De Marx à Savova! O que será a Ciência da Informação...?
Elena como um epitáfio à "história" da Ciência da Informação...
A luta social no campo informacional pode ser desconstruída permanentemente por transgramáticas que provêm de diferentes contextos. Dentre estas, podemos identificar, no decurso de uma teoria do conhecimento que inventou a informação como a hylé salvadora da Modernidade incontornável, a geopolítica científica mundial, a economia política da epistemologia, a crítica epistêmica a-histórica e, por fim, a tecnologização da discursividade.
No primeiro caso, reconhece-se a própria pregnância do angloamericanismo como marca de um modelo formalização da língua de todas as linguagens, a unidade inicial e final de toda lógica e de toda retórica dos dominantes para os dominados. Tal gramática é a base para a costura ácida de uma economia política da epistemologia na paisagem informacional e sua forma de escravidão simbólica: funda-se aqui um dado discurso que diz o que é (ontologia), como se articula (sintática), como se relaciona (lógica) e como tece o convencer (retórica). Eis a invenção da certeza de uma Ciência da Informação como fruto de um parcial, inacabado e vertical projeto de análise de algumas - e tão somente algumas - revistas científicas das hard sciences do norte.
No entanto, a geopolítica e a economia política receberam a contribuição assídua de sua oposição. A crítica epistêmica a-histórica que se estabelece a partir das estacas formais de uma historiografia forjada pelo capital parte da mesma gramática: está sob uma língua cercada de grades. Aceitar a "história como começo", mesmo que também como processo, produz traumas gnosiológicos profundos.
E o argumento se multiplica com a tecnologização do discurso: a verdade magnífica da lógica, a frente gramatical mais polivalente da segunda metade do século XX, capaz de subjugar a própria gramática e fazer mais bela e sensual a retórica (trata-se aqui de uma tropologia superestrutural do número), produz um enorme vão escuro nas esperanças historiográficas. Tudo se torna o meio - sem saída, sem mensagem.
Dentre os apagamentos no palco da hegemonia está a presença de tantas e quantas mulheres. E a Revue de Bibliologie nos apresenta, em sua edição de 2012, uma dessas margens impressionantes de transgramatização. Trata-se da homenagem à Eleva Savova, nascida em 1918 em Belitza, berço de revolucionários na Bulgária, mulher que representa a marca da luta pela justiça social em curso na episteme dita informacional em paralelo ao avanço da gramática angloamericana. Dentre os destaques do pensamento da búlgara, bibliotecária, pesquisadora e socialista, está a longa batalha pela liberdade e pela igualdade a partir das teorias e dos métodos bibliológico-biblioteconômico-bibliográficos.
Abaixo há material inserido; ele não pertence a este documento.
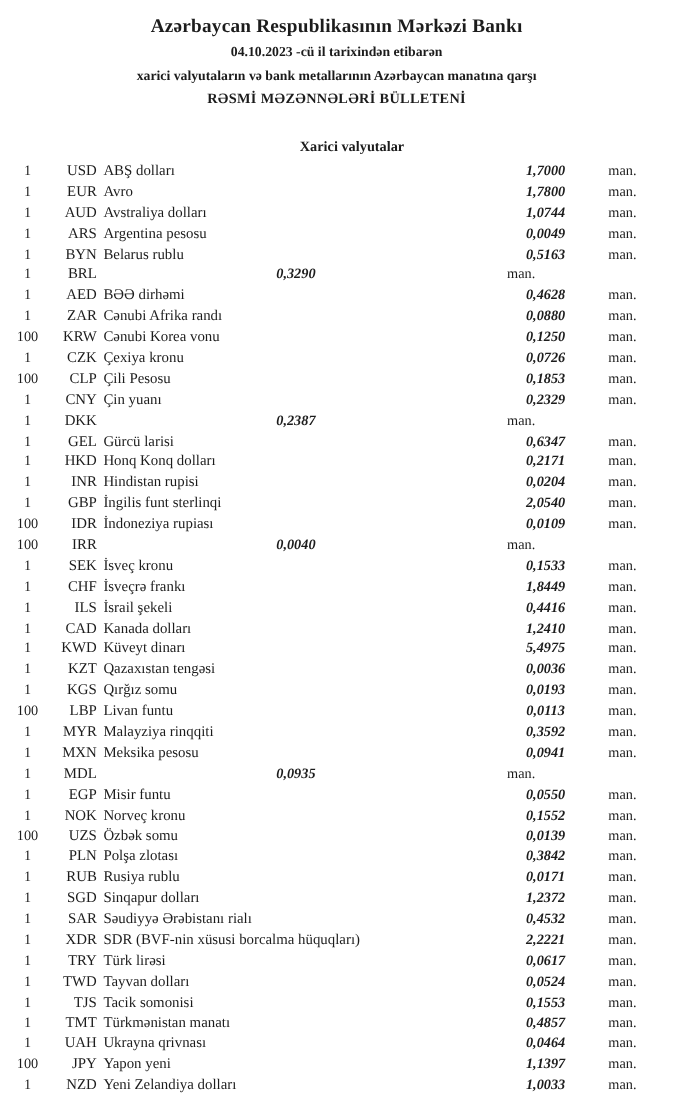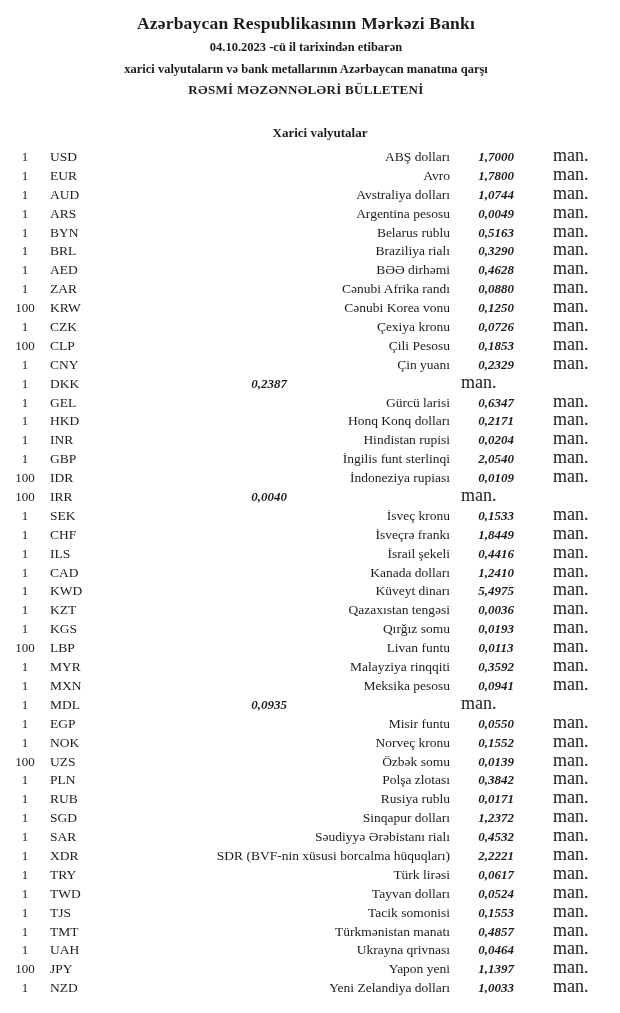"USD" .code { text-align: left -> right }
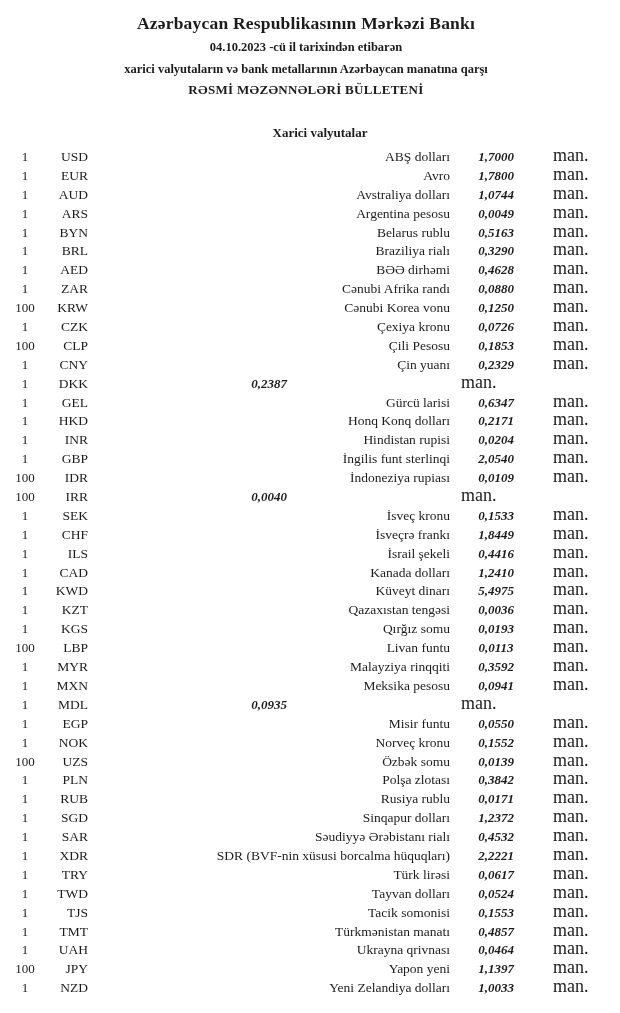"ABŞ dolları" .cname { text-align: right -> left }
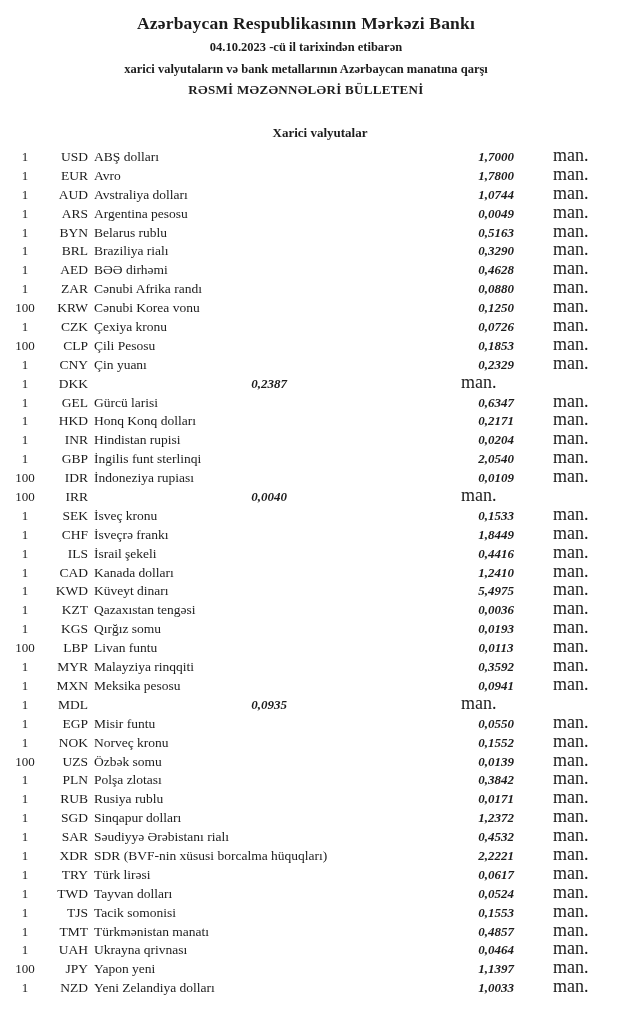"man." .unit { font-size: 18px -> 13px }
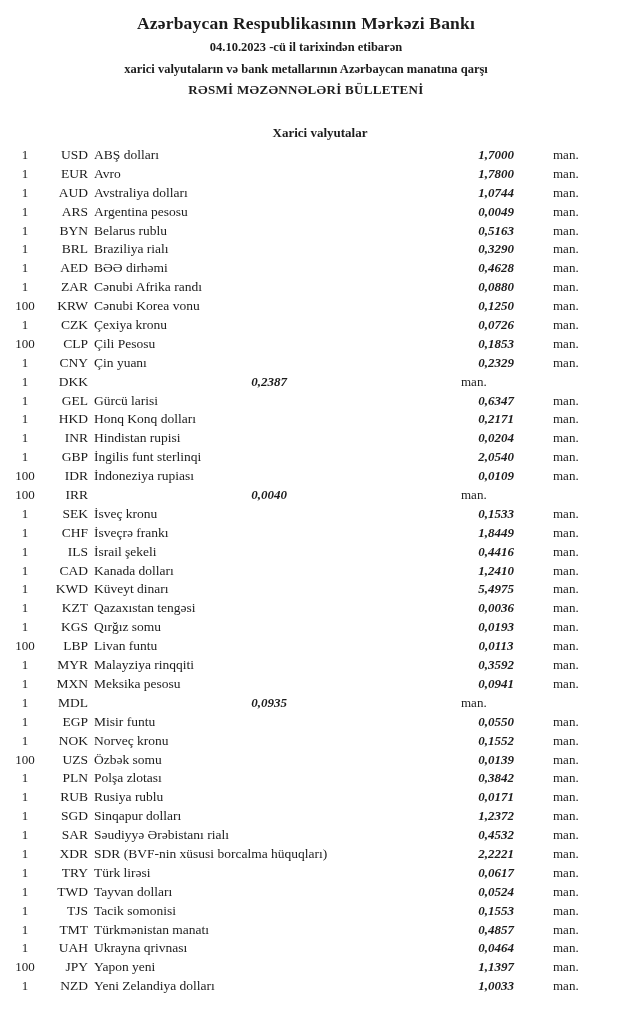"Braziliya rialı" span.cname { html: <span>Braziliya rialı</span> -> none }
Em São Peterburgo, Savova defendeu sua tese de doutorado, Recherches informatiques et bibliographiques sur le mouvement ouvrier en Bulgarier pour la période 1878-1917. O trabalho foi publicado em russo em Moscou e, posteriormente, em francês, em Paris. Junto deste, encontram-se inúmeras publicações e ações políticas orientadas para o acesso irrestrito aos saberes, a defesa da língua eslava e das singularidades e diferenças do povo búlgaro, o movimento revolucionário na Bulgária a partir do Partido Comunista (do qual ela começa a fazer parte aos 17 anos), o reconhecimento bibliográfico dos grandes militantes socialistas de seu país.
A obra e a travessia epistêmica savoviana representam a fundamentação de uma ciência orientada à informação que possui um significado ético extremo: lutar contra o fascismo (e todos os seus pseudo-democratas à paisana, à espera de sua derrocada). Não encontramos aqui uma ciência serva da ciência; mas uma ciência militante da revolução social. Eis o uso de toda da discursividade das tecnologias bibliográficas como forma de avançar contra o mal e a fundação da infoverdade gramaticalizada a ferro e fogo contra os oprimidos, o grande trunfo do Ocidente pós-guerras no século passado.
Nos olhos e nas mãos de Savova a transgramaticalização do espaço e do tempo na paisagem social se torna a única ética para uma perspectiva comparada e internacional do campo colonizado como informacional. A Bibliografia é, pois, aqui, uma arma política, uma causa, uma revolução.
Elena é um epitáfio vivo à "história" da Ciência da Informação: a abertura para a crítica do que pode ser, e não daquilo que disseram-nos ter sido.
REFERÊNCIA
ESTIVALS, Robert. (org.). Hommage international à Elena Svova. D'un siècle à l'autre: de Marx à la Bibliologie. Paris: L'Harmattan, 2012.